In their unyielding quest to render thoughts more harmful than brutally wielded garden shears, the FBI affidavit included a quote from one victim that he would have rather been “beaten black and blue than to suffer the disfigurement and humiliation of having his hair removed”—in other words, extreme physical suffering takes a back seat to the idea of religious persecution. It doesn’t matter if it’s a “hate crime” that involves Amish people attacking other Amish people—and not even for being Amish, but for not being Amish enough.
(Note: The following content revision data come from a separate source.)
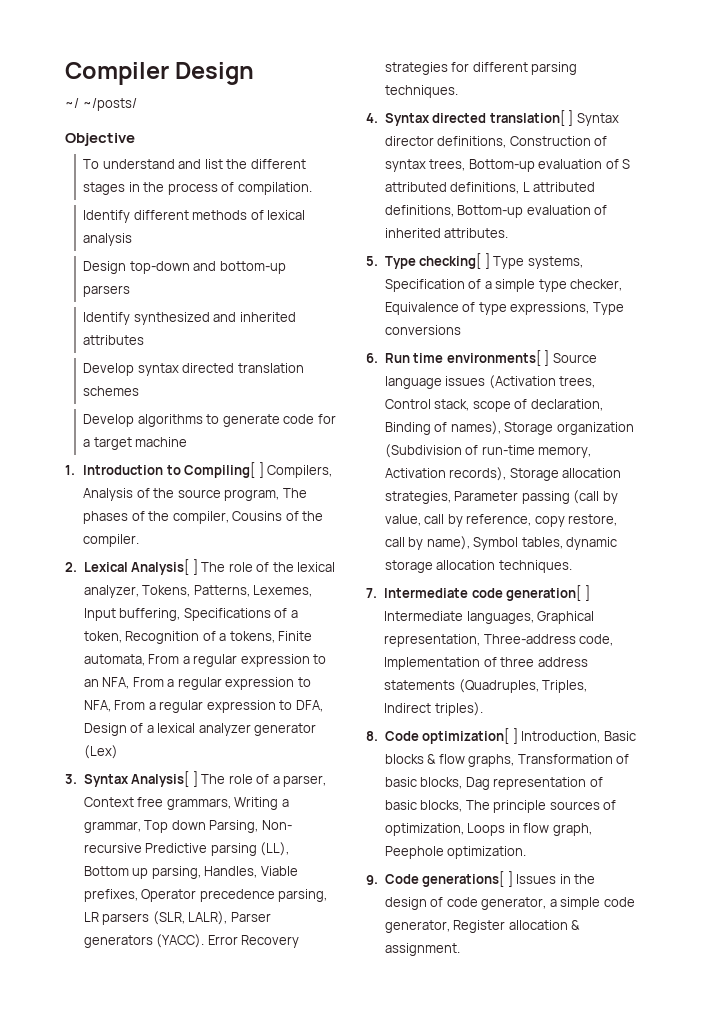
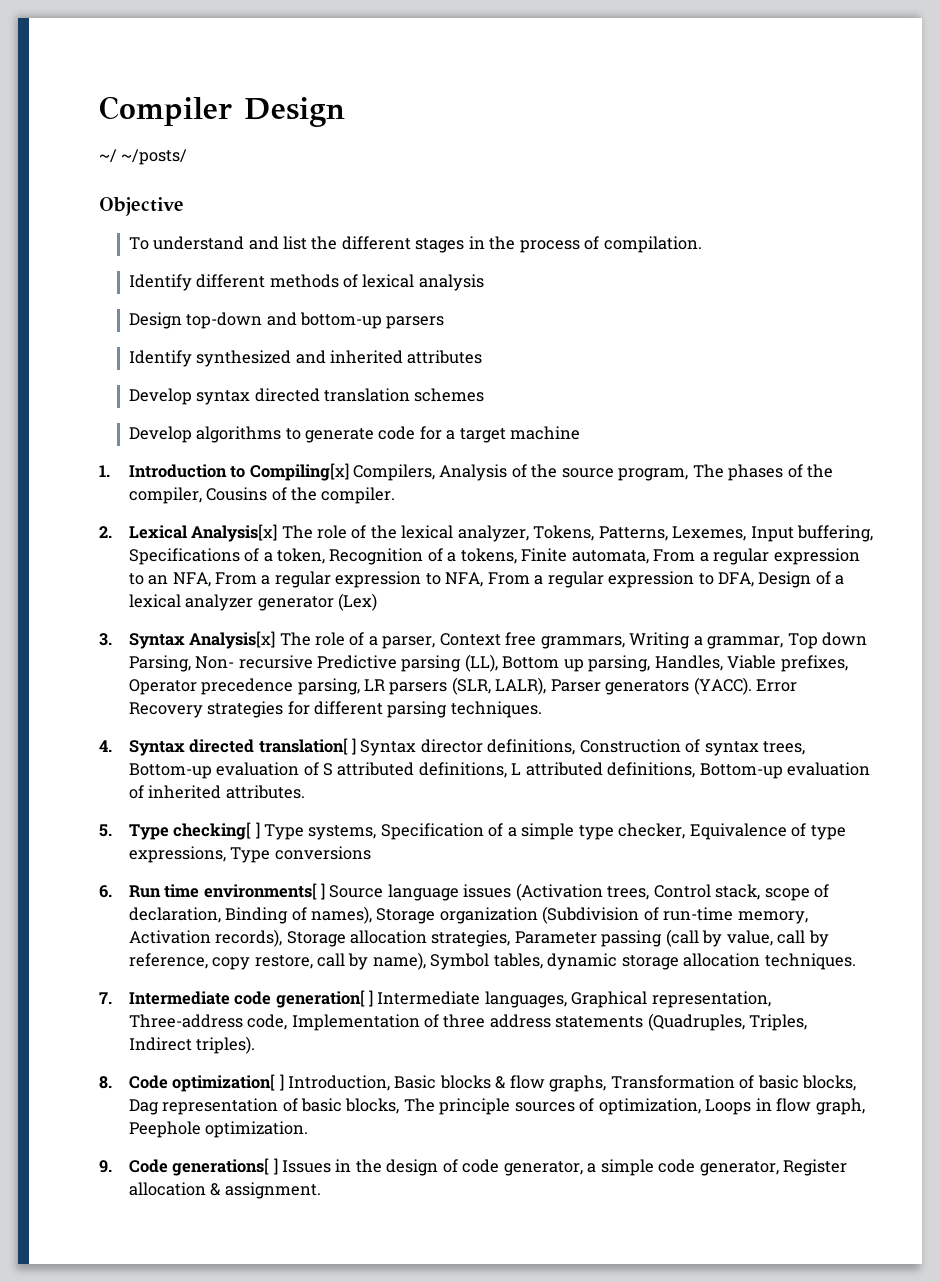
- 1. Introduction to Compiling[ ] Compilers, Analysis of the source program, The phases of the compiler, Cousins of the compiler.
+ 1. Introduction to Compiling[x] Compilers, Analysis of the source program, The phases of the compiler, Cousins of the compiler.
- 2. Lexical Analysis[ ] The role of the lexical analyzer, Tokens, Patterns, Lexemes, Input buffering, Specifications of a token, Recognition of a tokens, Finite automata, From a regular expression to an NFA, From a regular expression to NFA, From a regular expression to DFA, Design of a lexical analyzer generator (Lex)
+ 2. Lexical Analysis[x] The role of the lexical analyzer, Tokens, Patterns, Lexemes, Input buffering, Specifications of a token, Recognition of a tokens, Finite automata, From a regular expression to an NFA, From a regular expression to NFA, From a regular expression to DFA, Design of a lexical analyzer generator (Lex)
- 3. Syntax Analysis[ ] The role of a parser, Context free grammars, Writing a grammar, Top down Parsing, Non- recursive Predictive parsing (LL), Bottom up parsing, Handles, Viable prefixes, Operator precedence parsing, LR parsers (SLR, LALR), Parser generators (YACC).
+ 3. Syntax Analysis[x] The role of a parser, Context free grammars, Writing a grammar, Top down Parsing, Non- recursive Predictive parsing (LL), Bottom up parsing, Handles, Viable prefixes, Operator precedence parsing, LR parsers (SLR, LALR), Parser generators (YACC).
For years local sheriff Fred Abdalla had feuded with the Bergholz clan. In 2007 he removed a 12-year-old girl from the compound, alleging she’d been “brutalized and raped” although he never filed criminal charges. Abdalla, who has called Sam Mullet “evil,” claims he’s received “hundreds and hundreds of calls from people living in fear” due to the beard attacks. He told reporters he’s glad that Mullet has been removed from the community and that “You just can’t realize the power and domination he has over his people.” Abdalla apparently deems it a good thing that the federal government has more power and domination over people than Sam Mullet could ever hope to achieve.
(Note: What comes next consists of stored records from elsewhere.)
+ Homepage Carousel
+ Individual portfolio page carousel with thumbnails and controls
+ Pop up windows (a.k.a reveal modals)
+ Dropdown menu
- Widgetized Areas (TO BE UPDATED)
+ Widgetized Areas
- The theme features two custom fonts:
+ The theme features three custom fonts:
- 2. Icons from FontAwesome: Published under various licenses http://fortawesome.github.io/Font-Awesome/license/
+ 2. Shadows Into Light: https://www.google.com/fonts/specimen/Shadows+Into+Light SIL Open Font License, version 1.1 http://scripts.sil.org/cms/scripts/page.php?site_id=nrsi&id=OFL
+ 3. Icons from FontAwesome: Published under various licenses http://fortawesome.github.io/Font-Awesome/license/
Federal prosecutor Steven M. Dettelbach told reporters that “When people commit crimes…based on somebody’s religion, the community that’s victimized is far broader than the victim of the attack.” Dettelbach pushed the point further and said that this imaginary act of mass victimization outweighs even a literal victim’s reluctance to press charges: “It is not the victim’s job to decide or to bring charges. I think that’s a message I would like people to understand. These charges in this case are the result of our independent determination that crimes occurred.”

Point taken. You’re sending a message—some might even consider it a veiled threat—that the federal government has more power to break into people’s homes, abduct them, and stuff them into chicken coops than the Bergholz clan does. You get to decide what’s a sin and what isn’t. You determine who gets shunned and who does the shunning. We get it. We didn’t think that was ever in dispute, though.